Print exactly the lines below between the line holding "- 1) zaistnienia" and the line holding "- 4) niewykonania", inclusive, and nothing more.

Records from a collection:
◇ ◇ ◇
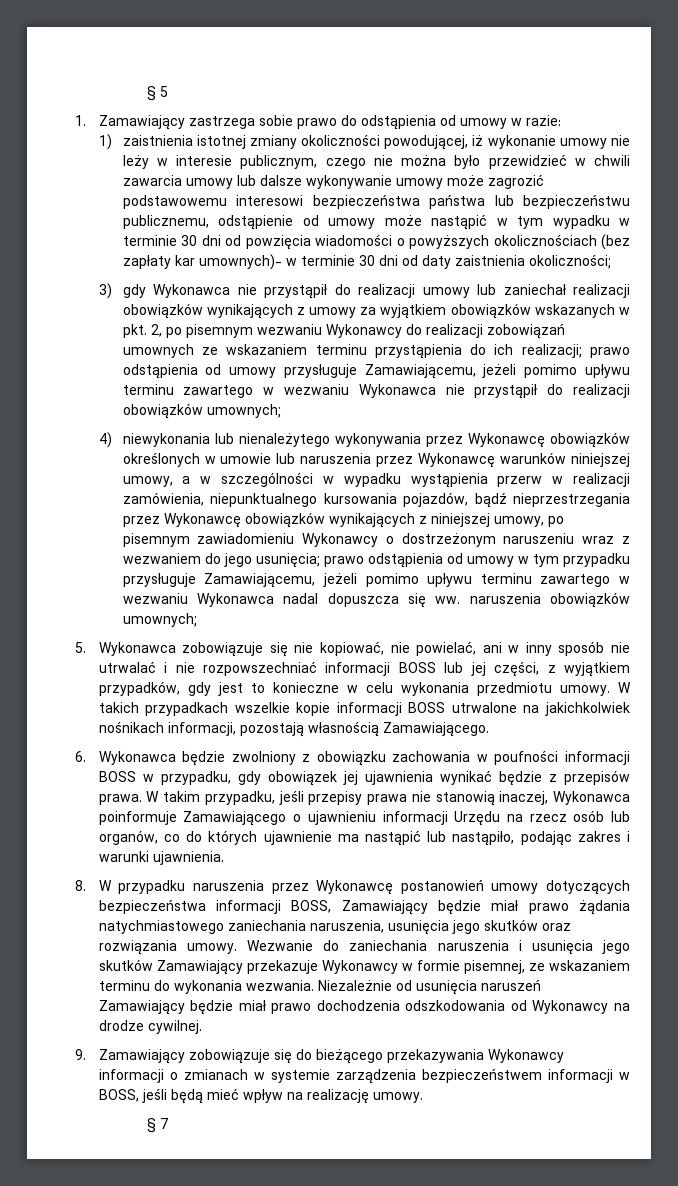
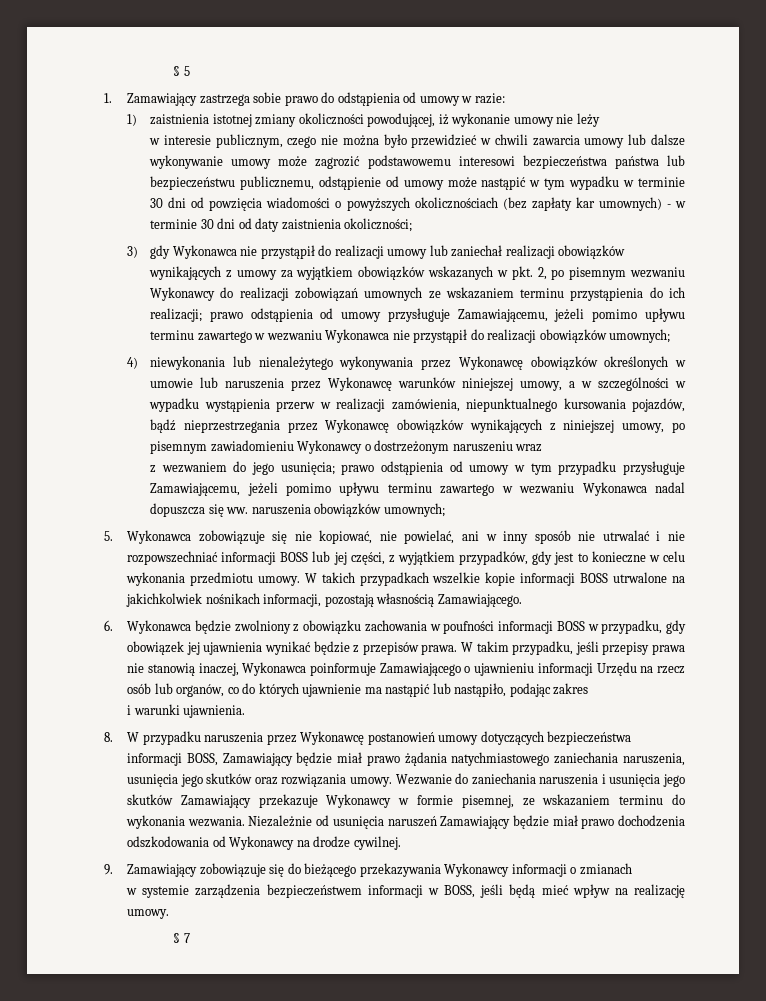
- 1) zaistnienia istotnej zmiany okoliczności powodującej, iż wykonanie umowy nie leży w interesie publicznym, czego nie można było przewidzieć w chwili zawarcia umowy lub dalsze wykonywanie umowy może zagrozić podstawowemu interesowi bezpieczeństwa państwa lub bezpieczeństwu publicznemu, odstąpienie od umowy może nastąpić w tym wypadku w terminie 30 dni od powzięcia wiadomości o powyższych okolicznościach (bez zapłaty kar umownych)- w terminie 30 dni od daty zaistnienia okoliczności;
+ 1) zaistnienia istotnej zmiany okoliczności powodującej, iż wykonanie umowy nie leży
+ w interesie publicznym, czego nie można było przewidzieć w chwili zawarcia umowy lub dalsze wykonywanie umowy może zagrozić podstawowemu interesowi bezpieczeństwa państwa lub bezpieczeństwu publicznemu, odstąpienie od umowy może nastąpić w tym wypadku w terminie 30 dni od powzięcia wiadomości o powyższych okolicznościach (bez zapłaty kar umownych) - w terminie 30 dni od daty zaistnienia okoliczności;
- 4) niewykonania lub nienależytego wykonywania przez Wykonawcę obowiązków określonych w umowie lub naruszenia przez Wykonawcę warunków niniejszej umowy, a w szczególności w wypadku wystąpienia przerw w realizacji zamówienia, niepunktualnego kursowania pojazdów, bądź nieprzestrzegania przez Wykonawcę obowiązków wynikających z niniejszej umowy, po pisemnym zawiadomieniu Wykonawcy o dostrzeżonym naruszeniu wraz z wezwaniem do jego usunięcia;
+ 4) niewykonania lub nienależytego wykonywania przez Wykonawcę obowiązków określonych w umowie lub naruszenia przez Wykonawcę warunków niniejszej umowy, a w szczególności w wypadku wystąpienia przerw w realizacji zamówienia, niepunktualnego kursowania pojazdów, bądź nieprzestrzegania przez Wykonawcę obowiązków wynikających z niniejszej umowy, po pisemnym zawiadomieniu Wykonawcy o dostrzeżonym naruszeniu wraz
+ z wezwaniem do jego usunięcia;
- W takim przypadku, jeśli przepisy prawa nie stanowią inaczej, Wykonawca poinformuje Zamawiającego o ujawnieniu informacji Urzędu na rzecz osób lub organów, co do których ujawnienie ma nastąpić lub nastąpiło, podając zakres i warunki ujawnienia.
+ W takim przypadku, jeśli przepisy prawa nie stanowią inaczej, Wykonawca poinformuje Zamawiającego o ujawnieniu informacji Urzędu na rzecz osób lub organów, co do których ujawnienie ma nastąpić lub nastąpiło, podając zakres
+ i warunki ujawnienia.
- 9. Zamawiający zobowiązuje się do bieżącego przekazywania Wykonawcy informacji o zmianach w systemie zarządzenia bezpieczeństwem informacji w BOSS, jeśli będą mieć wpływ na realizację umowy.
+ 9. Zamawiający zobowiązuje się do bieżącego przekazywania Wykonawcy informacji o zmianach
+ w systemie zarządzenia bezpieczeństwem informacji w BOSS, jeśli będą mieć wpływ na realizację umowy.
◇ ◇ ◇
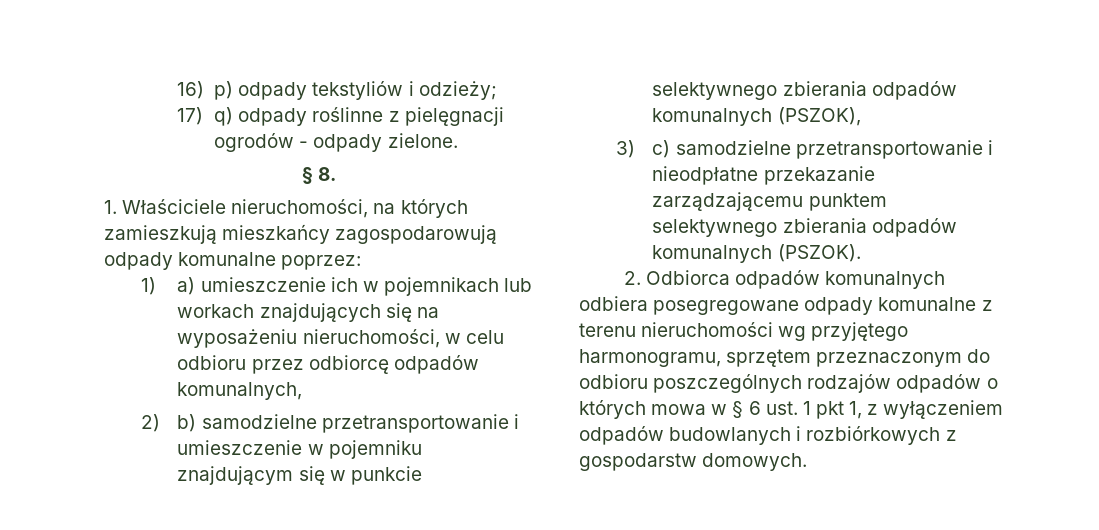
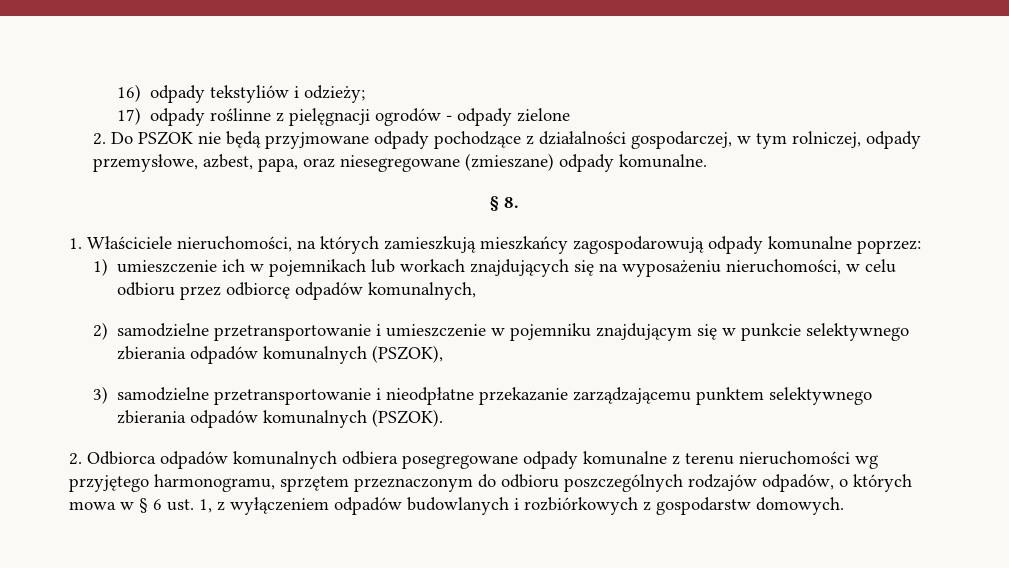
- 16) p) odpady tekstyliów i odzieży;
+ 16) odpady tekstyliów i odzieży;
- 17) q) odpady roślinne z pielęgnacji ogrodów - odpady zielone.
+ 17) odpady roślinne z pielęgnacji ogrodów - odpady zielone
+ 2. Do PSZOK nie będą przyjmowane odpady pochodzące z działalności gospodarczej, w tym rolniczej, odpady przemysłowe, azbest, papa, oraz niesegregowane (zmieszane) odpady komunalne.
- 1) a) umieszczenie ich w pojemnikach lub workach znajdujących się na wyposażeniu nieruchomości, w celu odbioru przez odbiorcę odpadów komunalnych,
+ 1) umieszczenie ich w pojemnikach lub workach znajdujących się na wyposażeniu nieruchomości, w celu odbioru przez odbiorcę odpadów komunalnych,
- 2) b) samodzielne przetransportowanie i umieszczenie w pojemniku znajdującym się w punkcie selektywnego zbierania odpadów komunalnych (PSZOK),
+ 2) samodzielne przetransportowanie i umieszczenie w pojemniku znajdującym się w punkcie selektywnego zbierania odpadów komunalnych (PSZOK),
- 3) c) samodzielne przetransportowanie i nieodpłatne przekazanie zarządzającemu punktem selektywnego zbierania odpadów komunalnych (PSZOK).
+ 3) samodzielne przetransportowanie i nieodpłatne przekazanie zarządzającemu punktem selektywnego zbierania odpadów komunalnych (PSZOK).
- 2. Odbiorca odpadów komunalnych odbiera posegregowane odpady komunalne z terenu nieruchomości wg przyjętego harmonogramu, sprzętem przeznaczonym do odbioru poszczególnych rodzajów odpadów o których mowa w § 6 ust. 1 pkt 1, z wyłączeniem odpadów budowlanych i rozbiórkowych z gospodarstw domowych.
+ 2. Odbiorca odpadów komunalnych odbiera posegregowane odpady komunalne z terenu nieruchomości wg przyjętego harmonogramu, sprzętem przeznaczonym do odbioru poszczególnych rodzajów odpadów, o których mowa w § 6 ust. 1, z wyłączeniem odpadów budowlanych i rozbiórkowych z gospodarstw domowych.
◇ ◇ ◇
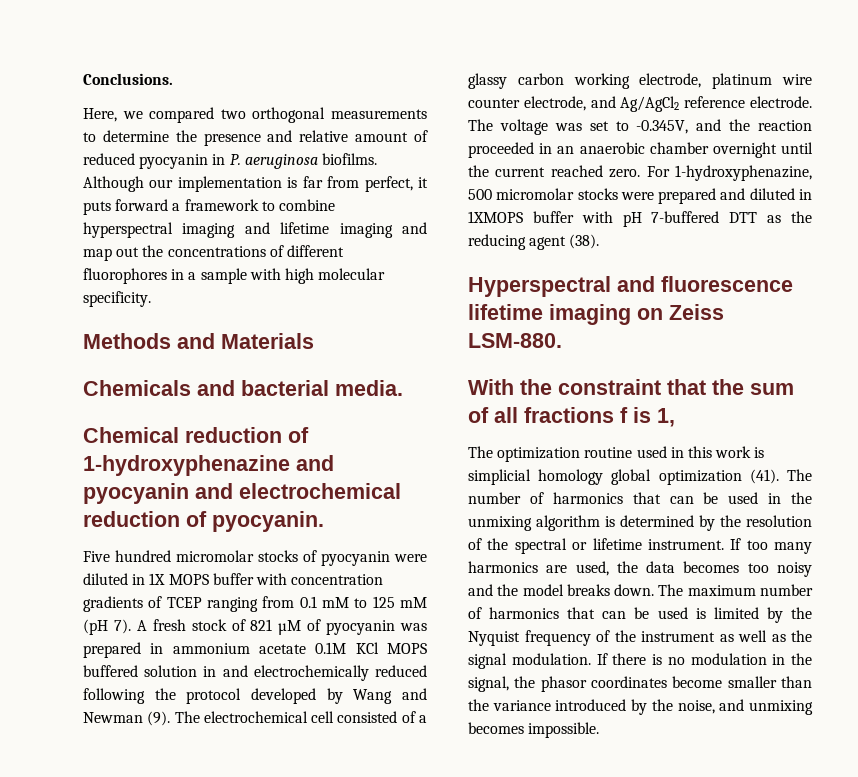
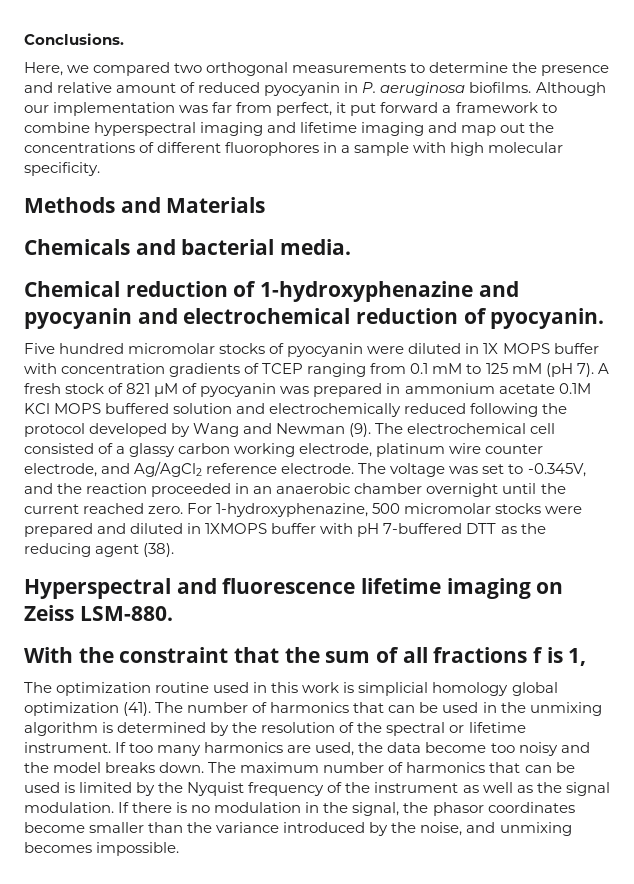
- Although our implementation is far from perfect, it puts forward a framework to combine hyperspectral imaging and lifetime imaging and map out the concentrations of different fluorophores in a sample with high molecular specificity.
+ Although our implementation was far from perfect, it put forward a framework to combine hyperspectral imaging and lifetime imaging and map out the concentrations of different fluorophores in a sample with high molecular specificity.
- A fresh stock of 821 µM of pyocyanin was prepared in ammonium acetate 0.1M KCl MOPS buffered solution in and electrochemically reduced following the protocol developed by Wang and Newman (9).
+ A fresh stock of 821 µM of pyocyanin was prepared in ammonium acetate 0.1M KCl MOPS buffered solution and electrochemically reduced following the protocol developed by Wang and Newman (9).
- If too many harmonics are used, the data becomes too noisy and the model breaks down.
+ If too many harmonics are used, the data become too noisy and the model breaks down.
◇ ◇ ◇
TASK RESULT:
- 1) zaistnienia istotnej zmiany okoliczności powodującej, iż wykonanie umowy nie leży w interesie publicznym, czego nie można było przewidzieć w chwili zawarcia umowy lub dalsze wykonywanie umowy może zagrozić podstawowemu interesowi bezpieczeństwa państwa lub bezpieczeństwu publicznemu, odstąpienie od umowy może nastąpić w tym wypadku w terminie 30 dni od powzięcia wiadomości o powyższych okolicznościach (bez zapłaty kar umownych)- w terminie 30 dni od daty zaistnienia okoliczności;
+ 1) zaistnienia istotnej zmiany okoliczności powodującej, iż wykonanie umowy nie leży
+ w interesie publicznym, czego nie można było przewidzieć w chwili zawarcia umowy lub dalsze wykonywanie umowy może zagrozić podstawowemu interesowi bezpieczeństwa państwa lub bezpieczeństwu publicznemu, odstąpienie od umowy może nastąpić w tym wypadku w terminie 30 dni od powzięcia wiadomości o powyższych okolicznościach (bez zapłaty kar umownych) - w terminie 30 dni od daty zaistnienia okoliczności;
- 4) niewykonania lub nienależytego wykonywania przez Wykonawcę obowiązków określonych w umowie lub naruszenia przez Wykonawcę warunków niniejszej umowy, a w szczególności w wypadku wystąpienia przerw w realizacji zamówienia, niepunktualnego kursowania pojazdów, bądź nieprzestrzegania przez Wykonawcę obowiązków wynikających z niniejszej umowy, po pisemnym zawiadomieniu Wykonawcy o dostrzeżonym naruszeniu wraz z wezwaniem do jego usunięcia;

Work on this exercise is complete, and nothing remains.